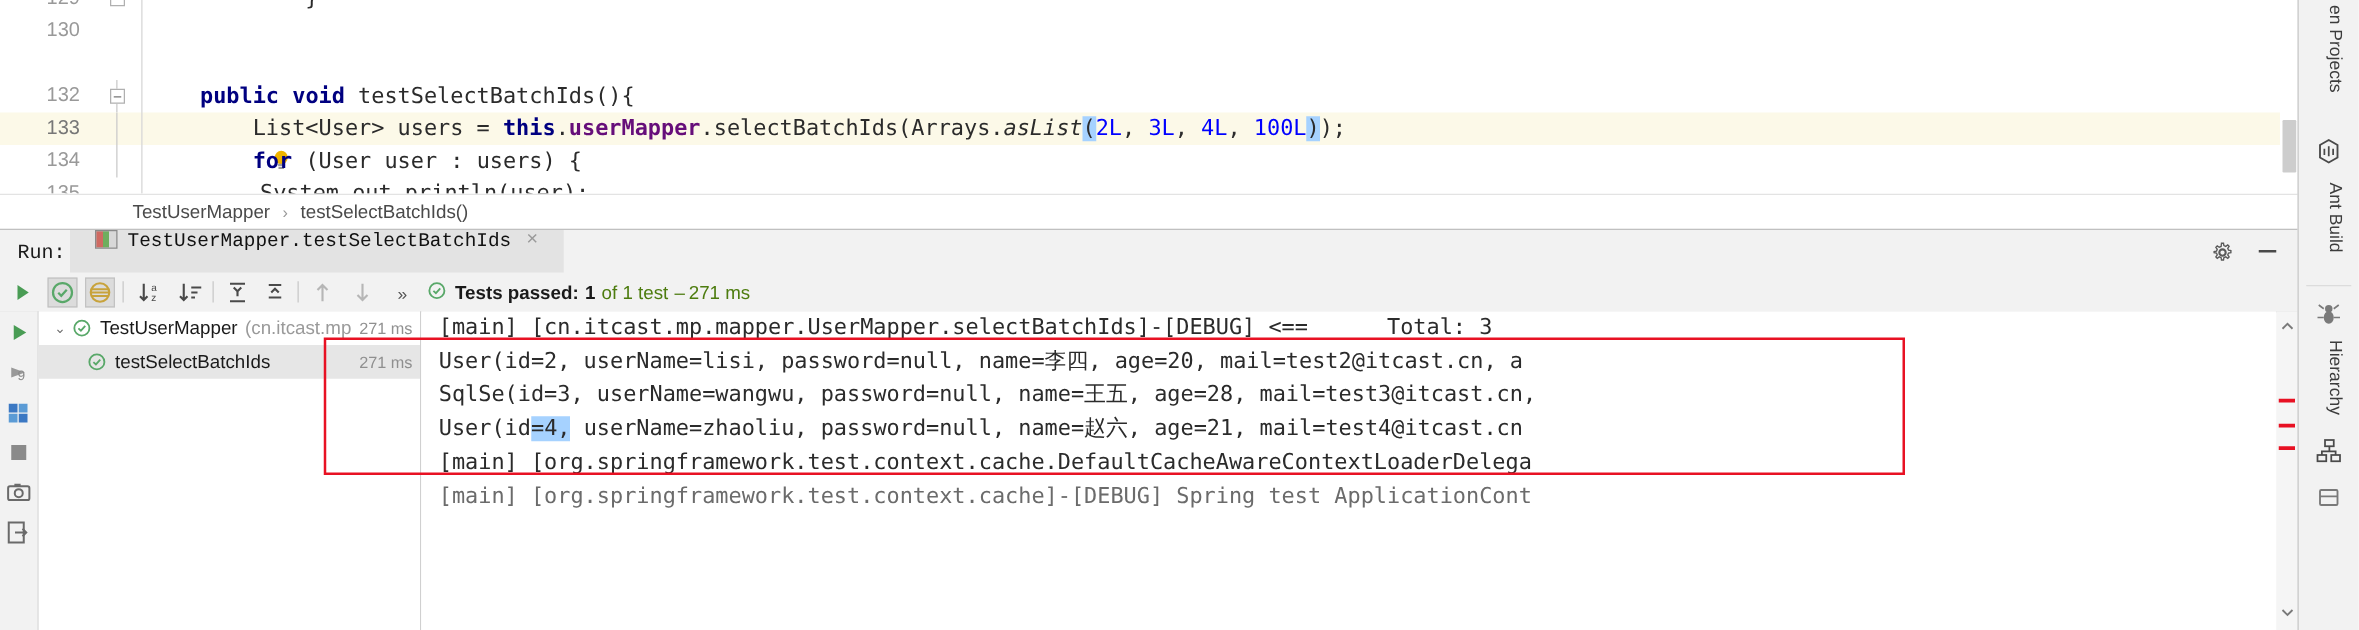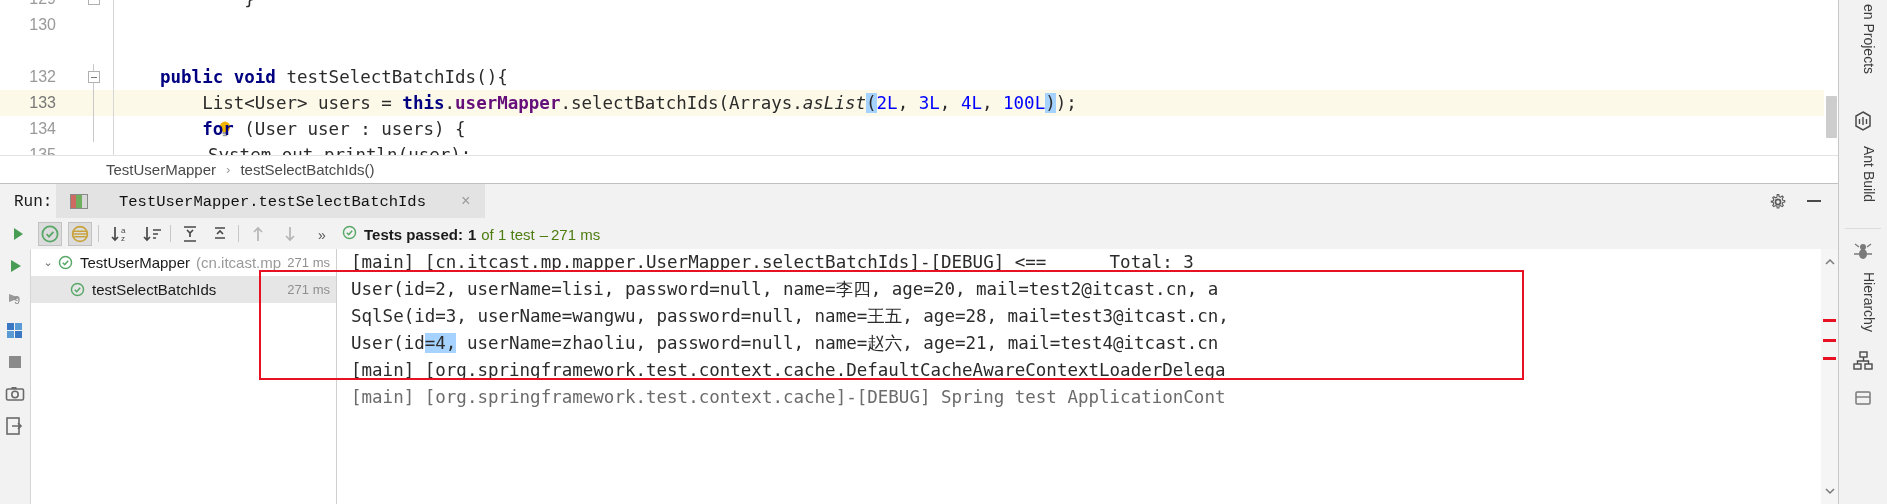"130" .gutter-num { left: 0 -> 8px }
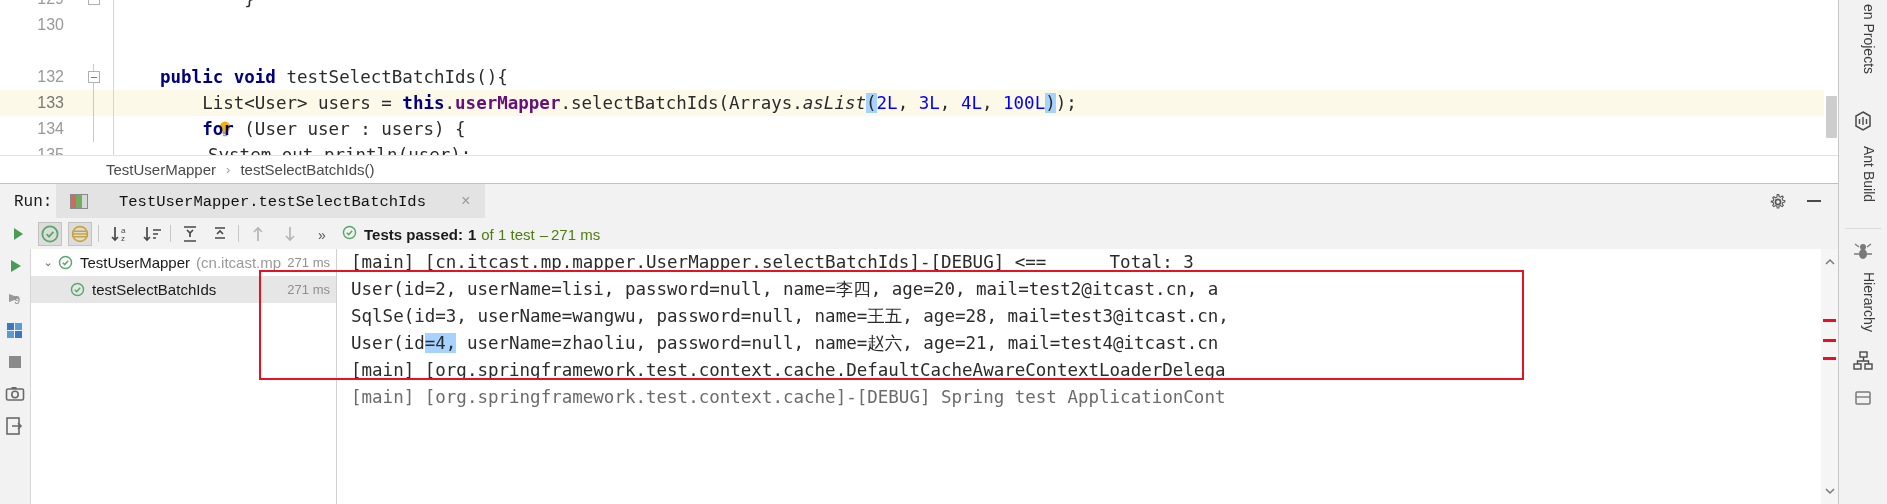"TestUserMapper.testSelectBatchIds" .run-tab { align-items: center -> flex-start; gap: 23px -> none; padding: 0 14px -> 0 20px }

_ _ _ _ _ _ _

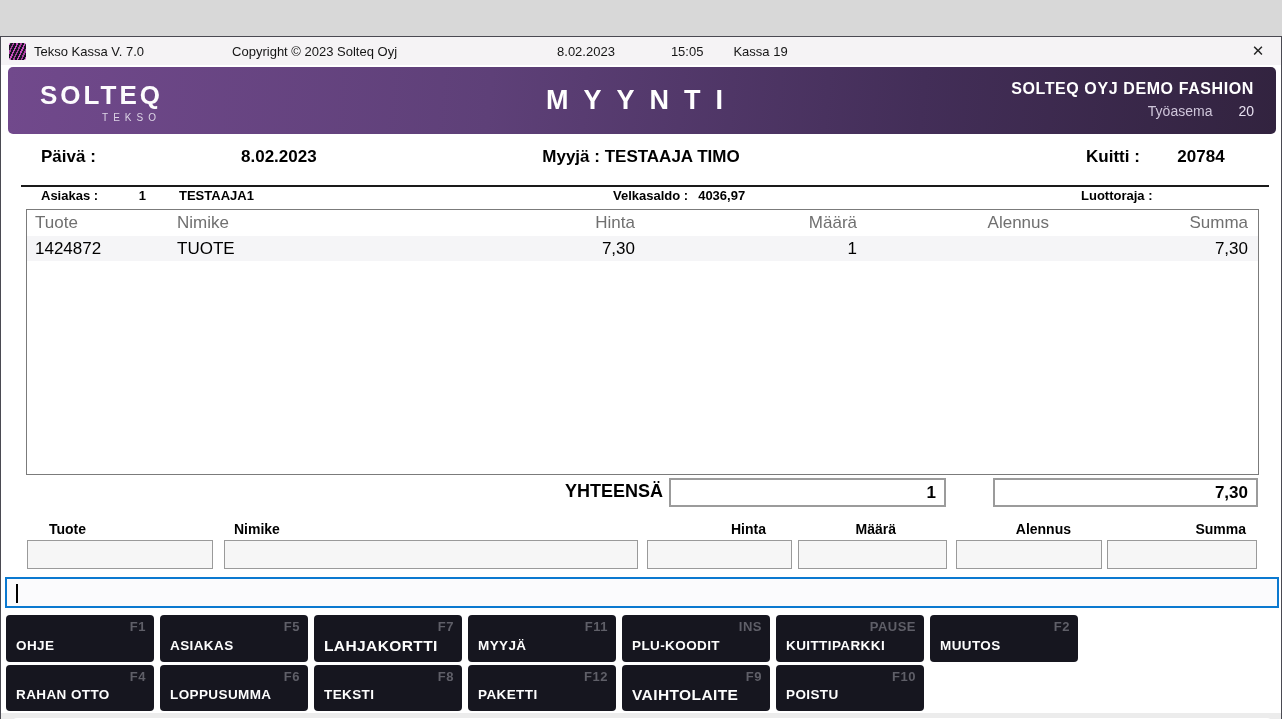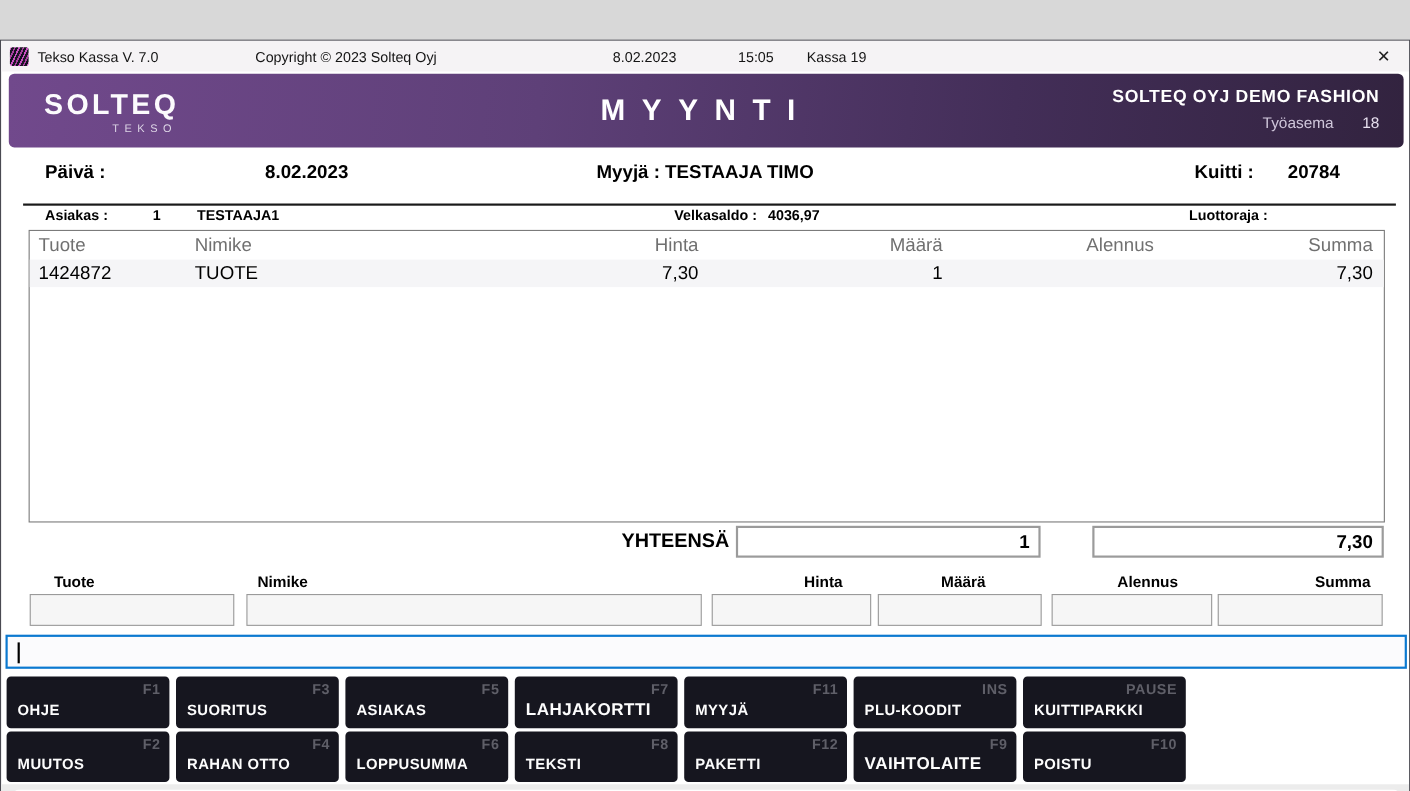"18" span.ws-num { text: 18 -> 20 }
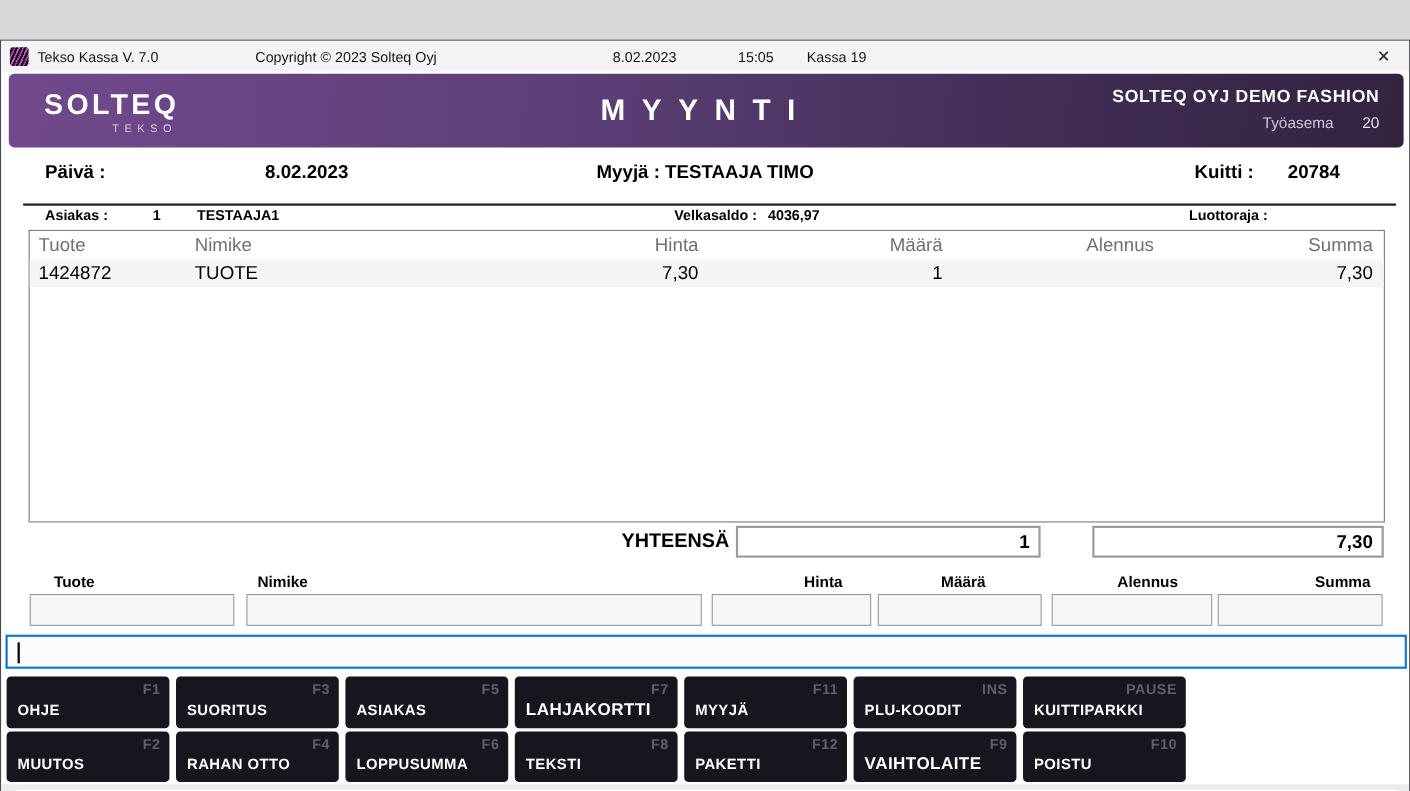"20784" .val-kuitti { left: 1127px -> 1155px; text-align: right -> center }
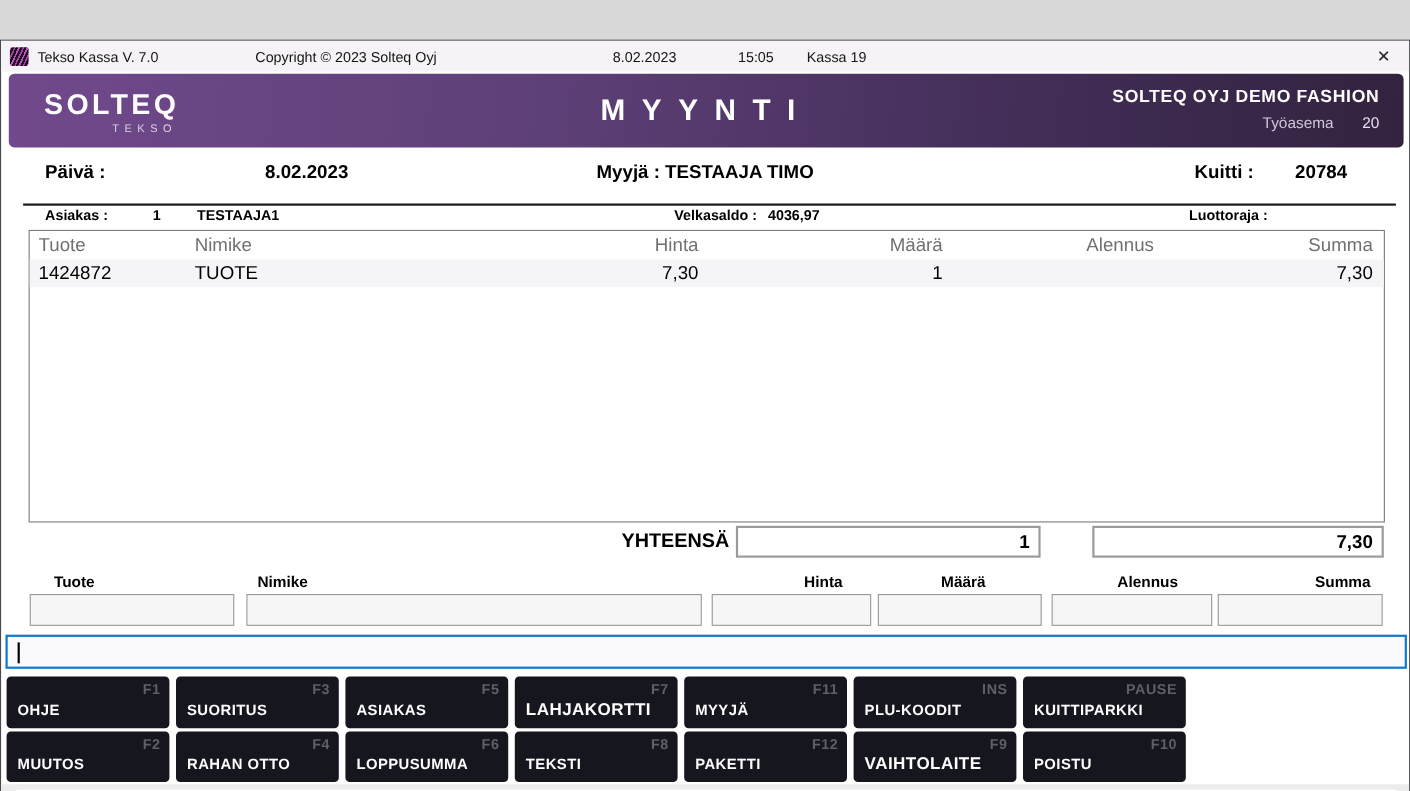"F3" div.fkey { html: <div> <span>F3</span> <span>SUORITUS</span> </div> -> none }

_ _ _ _ _ _ _

» **What the task requires**
In the listing above, find the line with "left: 0 -> 8px" and the line with "align-items: center ->". Output both, plus every line between them, and no pictures.

» **Reply**
"130" .gutter-num { left: 0 -> 8px }
"TestUserMapper.testSelectBatchIds" .run-tab { align-items: center -> flex-start; gap: 23px -> none; padding: 0 14px -> 0 20px }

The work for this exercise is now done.